● **Records**
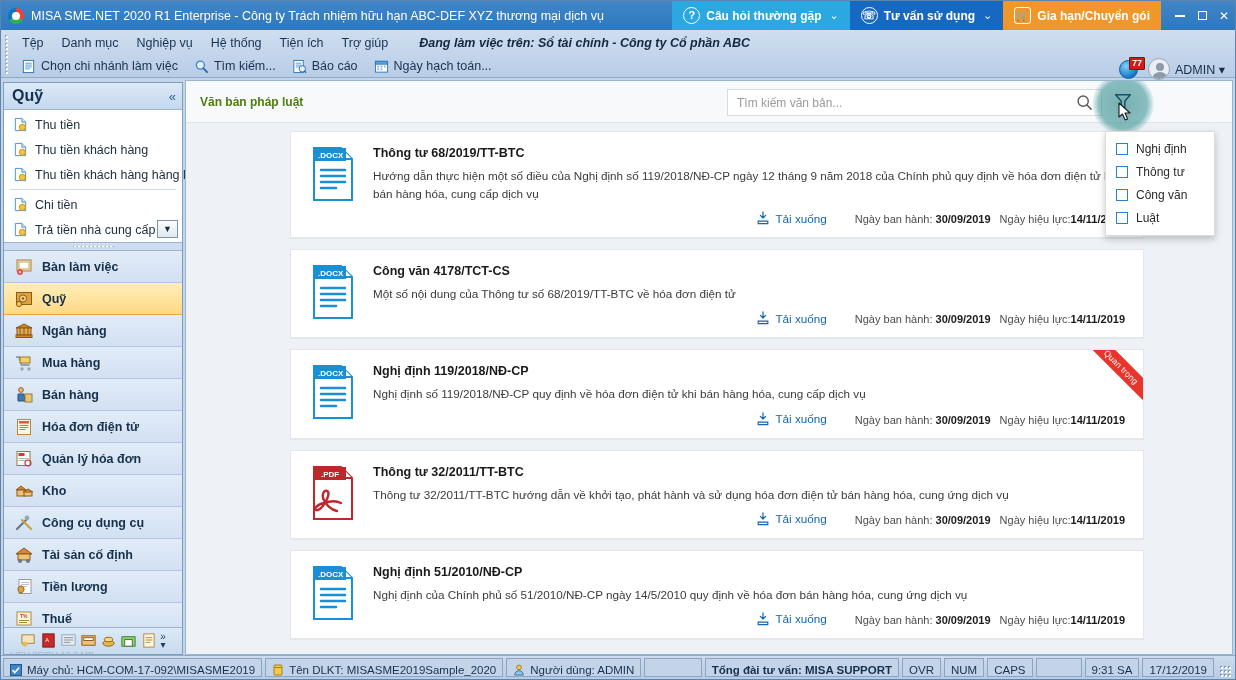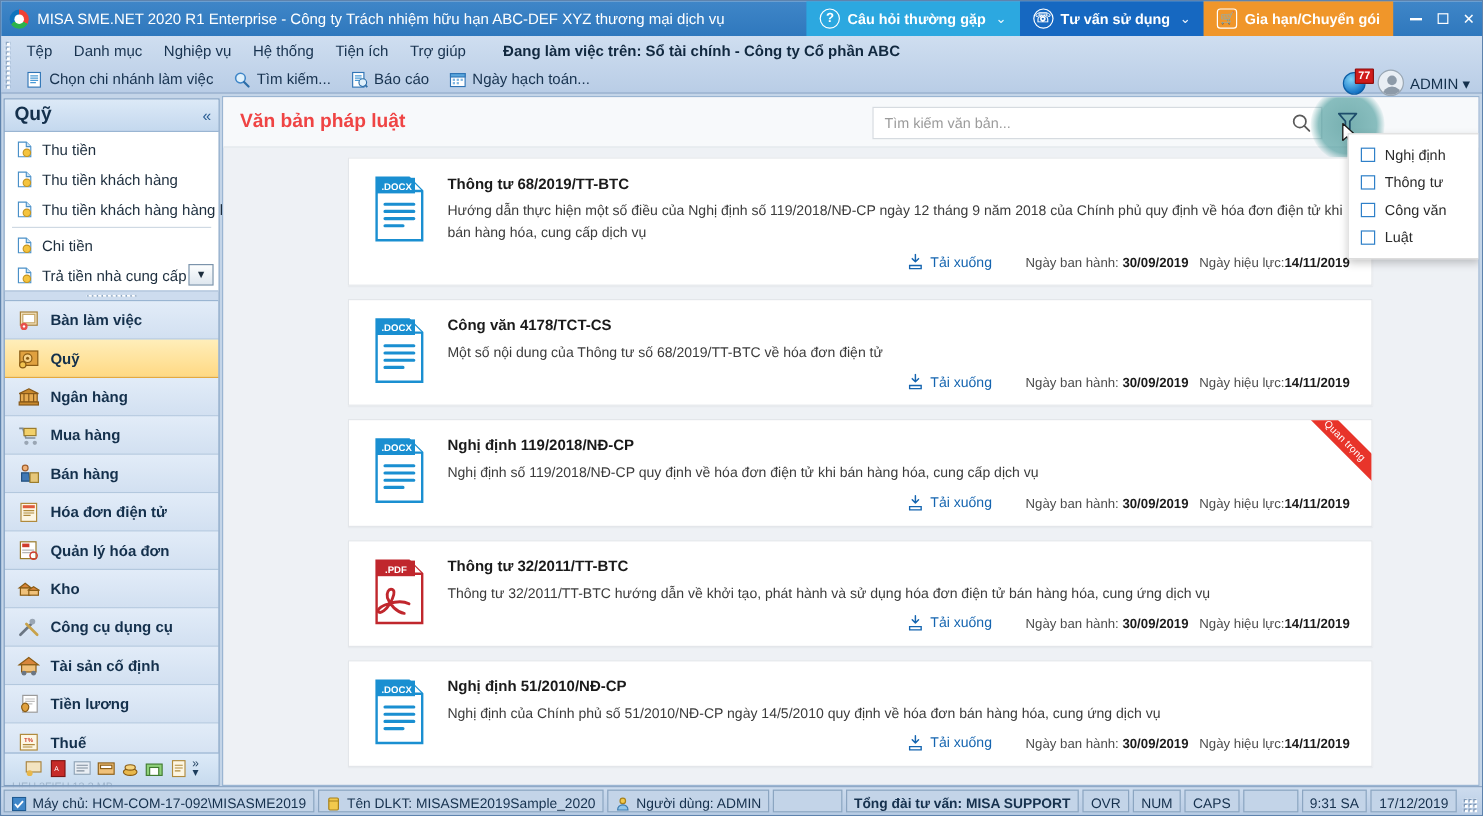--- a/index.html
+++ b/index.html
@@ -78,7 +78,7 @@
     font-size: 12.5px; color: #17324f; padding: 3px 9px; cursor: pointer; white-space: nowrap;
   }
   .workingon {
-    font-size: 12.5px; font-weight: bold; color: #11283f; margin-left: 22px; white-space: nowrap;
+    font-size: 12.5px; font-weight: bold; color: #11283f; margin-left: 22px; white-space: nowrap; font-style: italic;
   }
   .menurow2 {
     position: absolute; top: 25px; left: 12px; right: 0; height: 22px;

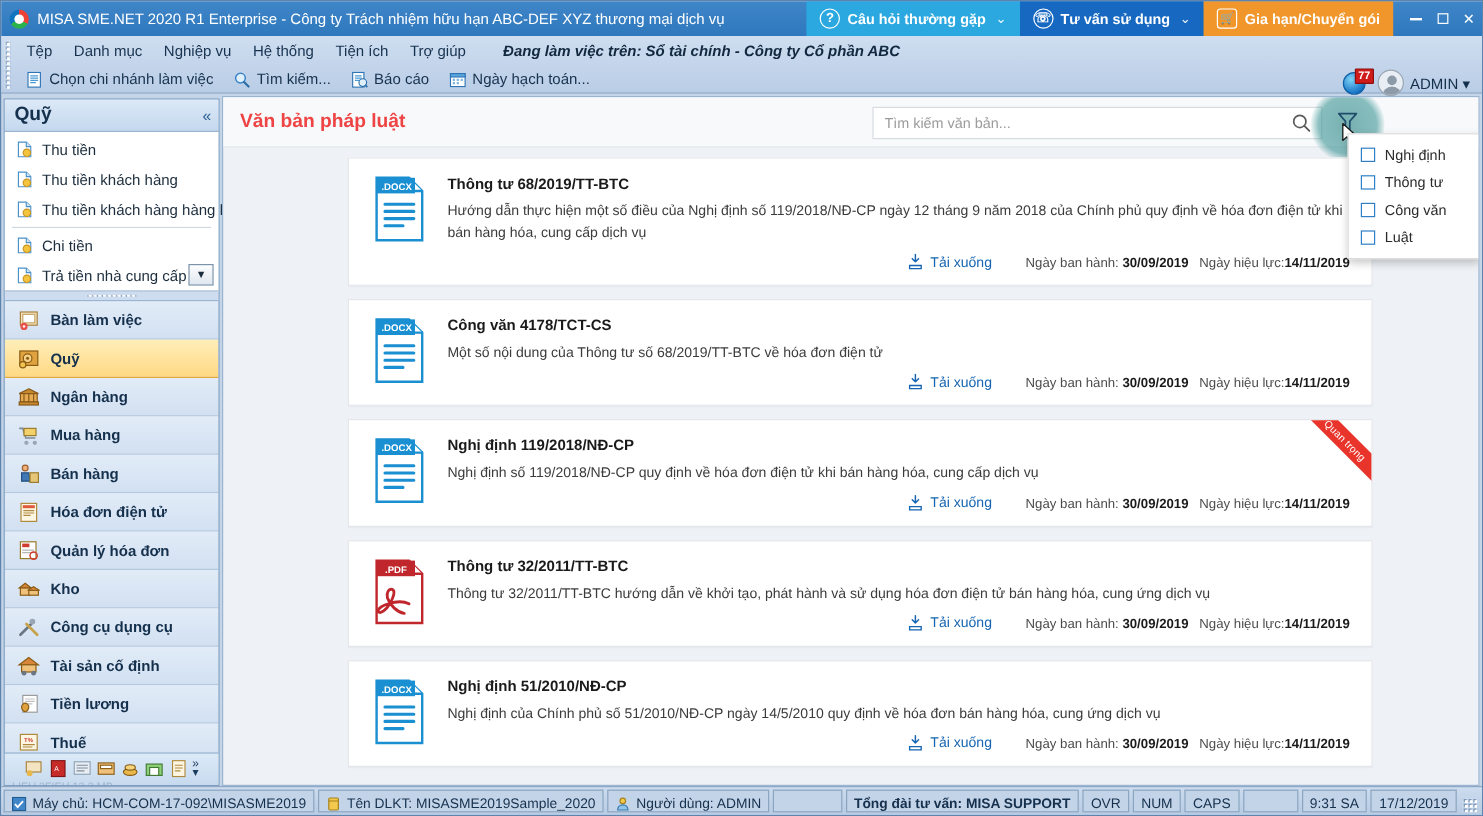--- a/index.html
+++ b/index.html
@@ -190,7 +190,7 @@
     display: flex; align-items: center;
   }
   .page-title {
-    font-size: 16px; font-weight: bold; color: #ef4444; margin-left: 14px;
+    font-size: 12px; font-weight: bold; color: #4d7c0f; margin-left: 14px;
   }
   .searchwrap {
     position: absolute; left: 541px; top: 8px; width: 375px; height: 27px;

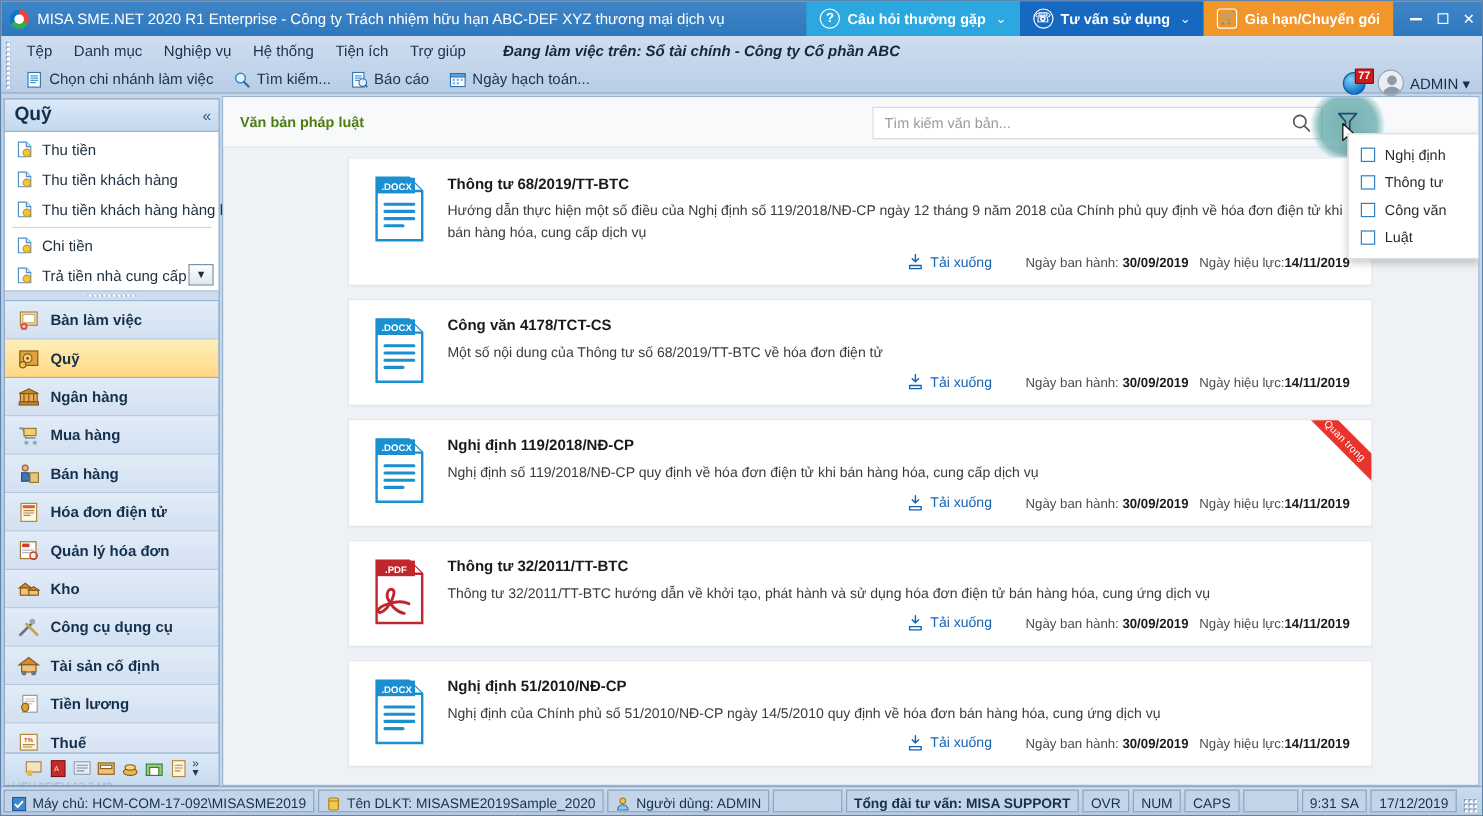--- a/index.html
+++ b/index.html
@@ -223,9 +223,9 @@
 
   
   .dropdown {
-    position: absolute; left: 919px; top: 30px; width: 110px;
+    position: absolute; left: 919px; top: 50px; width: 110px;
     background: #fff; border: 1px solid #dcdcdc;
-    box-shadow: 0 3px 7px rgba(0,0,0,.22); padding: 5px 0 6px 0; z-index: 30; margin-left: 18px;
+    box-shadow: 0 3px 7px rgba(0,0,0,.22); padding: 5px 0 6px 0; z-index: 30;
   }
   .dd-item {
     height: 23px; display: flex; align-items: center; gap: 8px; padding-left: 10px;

...

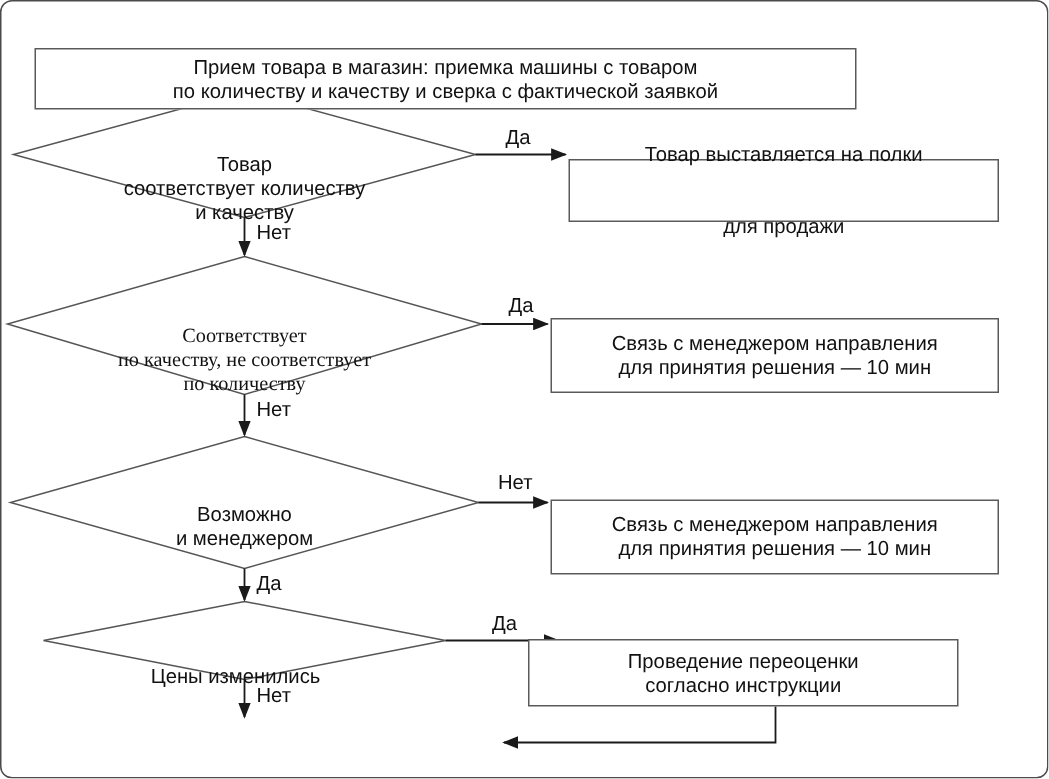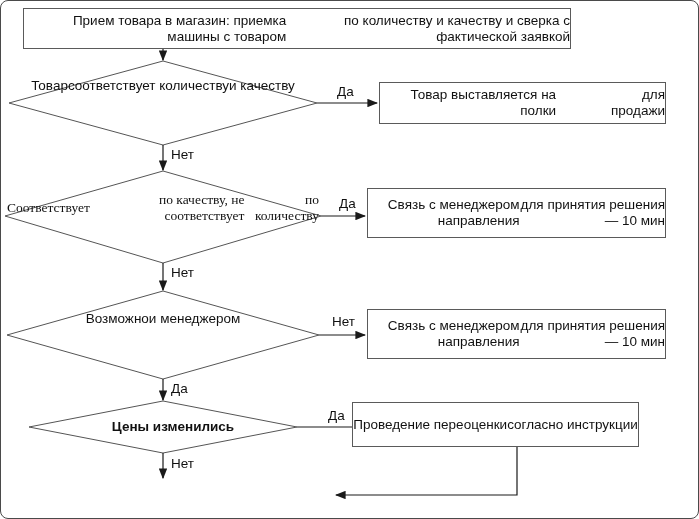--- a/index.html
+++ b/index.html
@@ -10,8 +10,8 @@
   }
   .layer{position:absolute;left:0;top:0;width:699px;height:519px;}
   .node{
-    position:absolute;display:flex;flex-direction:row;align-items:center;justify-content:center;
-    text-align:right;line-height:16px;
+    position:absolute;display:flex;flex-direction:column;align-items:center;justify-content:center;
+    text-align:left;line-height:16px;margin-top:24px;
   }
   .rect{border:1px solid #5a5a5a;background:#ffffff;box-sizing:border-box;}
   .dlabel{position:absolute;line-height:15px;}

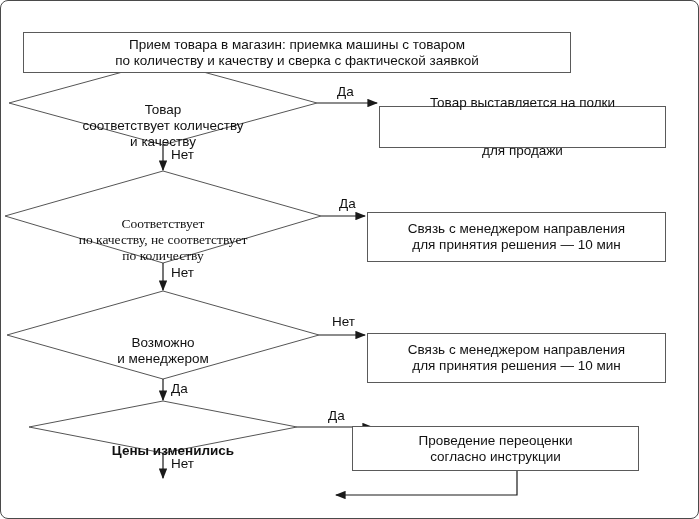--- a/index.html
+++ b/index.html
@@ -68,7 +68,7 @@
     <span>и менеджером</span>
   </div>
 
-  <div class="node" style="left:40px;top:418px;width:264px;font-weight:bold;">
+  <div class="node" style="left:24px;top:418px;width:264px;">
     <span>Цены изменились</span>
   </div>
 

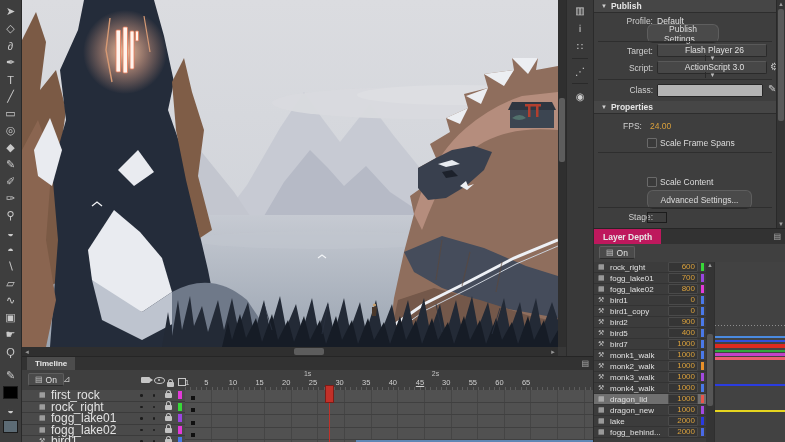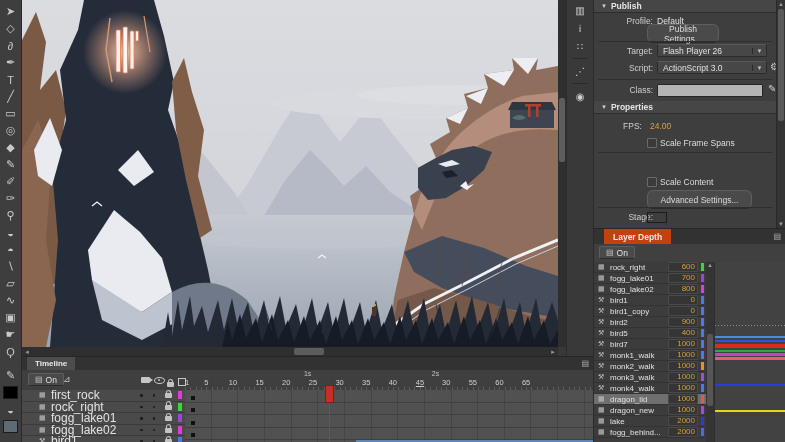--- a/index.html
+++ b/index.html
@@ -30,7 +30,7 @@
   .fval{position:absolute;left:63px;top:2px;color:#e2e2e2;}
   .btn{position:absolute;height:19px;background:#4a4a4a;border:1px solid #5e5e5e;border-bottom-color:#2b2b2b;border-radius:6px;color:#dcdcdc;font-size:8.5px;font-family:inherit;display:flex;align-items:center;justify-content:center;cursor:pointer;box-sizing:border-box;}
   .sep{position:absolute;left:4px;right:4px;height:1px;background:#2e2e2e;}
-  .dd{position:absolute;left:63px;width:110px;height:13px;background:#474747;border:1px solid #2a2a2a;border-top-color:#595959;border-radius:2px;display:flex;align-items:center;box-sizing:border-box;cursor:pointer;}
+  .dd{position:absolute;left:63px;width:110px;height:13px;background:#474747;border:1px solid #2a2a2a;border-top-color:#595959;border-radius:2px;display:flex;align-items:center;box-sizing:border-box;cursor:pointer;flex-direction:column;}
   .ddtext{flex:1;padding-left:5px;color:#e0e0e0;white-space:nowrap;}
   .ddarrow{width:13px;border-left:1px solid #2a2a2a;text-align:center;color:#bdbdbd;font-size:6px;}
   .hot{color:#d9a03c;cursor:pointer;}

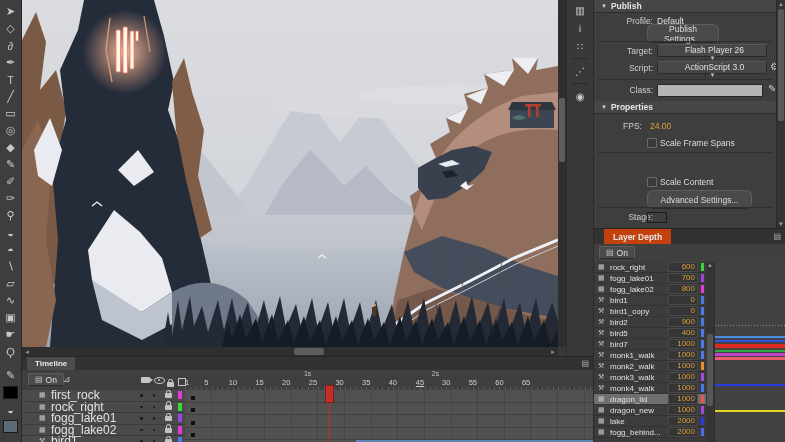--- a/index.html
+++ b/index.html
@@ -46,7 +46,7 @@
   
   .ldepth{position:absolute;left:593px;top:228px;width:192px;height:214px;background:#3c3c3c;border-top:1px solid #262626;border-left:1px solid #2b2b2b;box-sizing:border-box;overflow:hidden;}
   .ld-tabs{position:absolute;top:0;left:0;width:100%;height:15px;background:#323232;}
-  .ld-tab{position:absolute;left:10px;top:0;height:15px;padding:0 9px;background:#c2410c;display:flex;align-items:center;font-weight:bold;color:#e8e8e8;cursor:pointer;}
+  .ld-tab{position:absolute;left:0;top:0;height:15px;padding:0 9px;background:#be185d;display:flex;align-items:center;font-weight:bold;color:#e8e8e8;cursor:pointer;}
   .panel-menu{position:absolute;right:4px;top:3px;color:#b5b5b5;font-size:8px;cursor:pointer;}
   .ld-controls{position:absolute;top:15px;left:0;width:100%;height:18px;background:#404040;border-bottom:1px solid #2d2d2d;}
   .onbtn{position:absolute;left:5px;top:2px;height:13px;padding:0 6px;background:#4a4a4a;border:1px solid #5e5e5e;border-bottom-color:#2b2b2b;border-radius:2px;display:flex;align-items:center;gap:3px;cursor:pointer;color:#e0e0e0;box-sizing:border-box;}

● **Task details**
Return a copy of each line in the records above that has "weight" in it.

● **Output of the exercise**
-    font-size: 12.5px; font-weight: bold; color: #11283f; margin-left: 22px; white-space: nowrap;
+    font-size: 12.5px; font-weight: bold; color: #11283f; margin-left: 22px; white-space: nowrap; font-style: italic;
-    font-size: 16px; font-weight: bold; color: #ef4444; margin-left: 14px;
+    font-size: 12px; font-weight: bold; color: #4d7c0f; margin-left: 14px;
-  <div class="node" style="left:40px;top:418px;width:264px;font-weight:bold;">
-  .ld-tab{position:absolute;left:10px;top:0;height:15px;padding:0 9px;background:#c2410c;display:flex;align-items:center;font-weight:bold;color:#e8e8e8;cursor:pointer;}
+  .ld-tab{position:absolute;left:0;top:0;height:15px;padding:0 9px;background:#be185d;display:flex;align-items:center;font-weight:bold;color:#e8e8e8;cursor:pointer;}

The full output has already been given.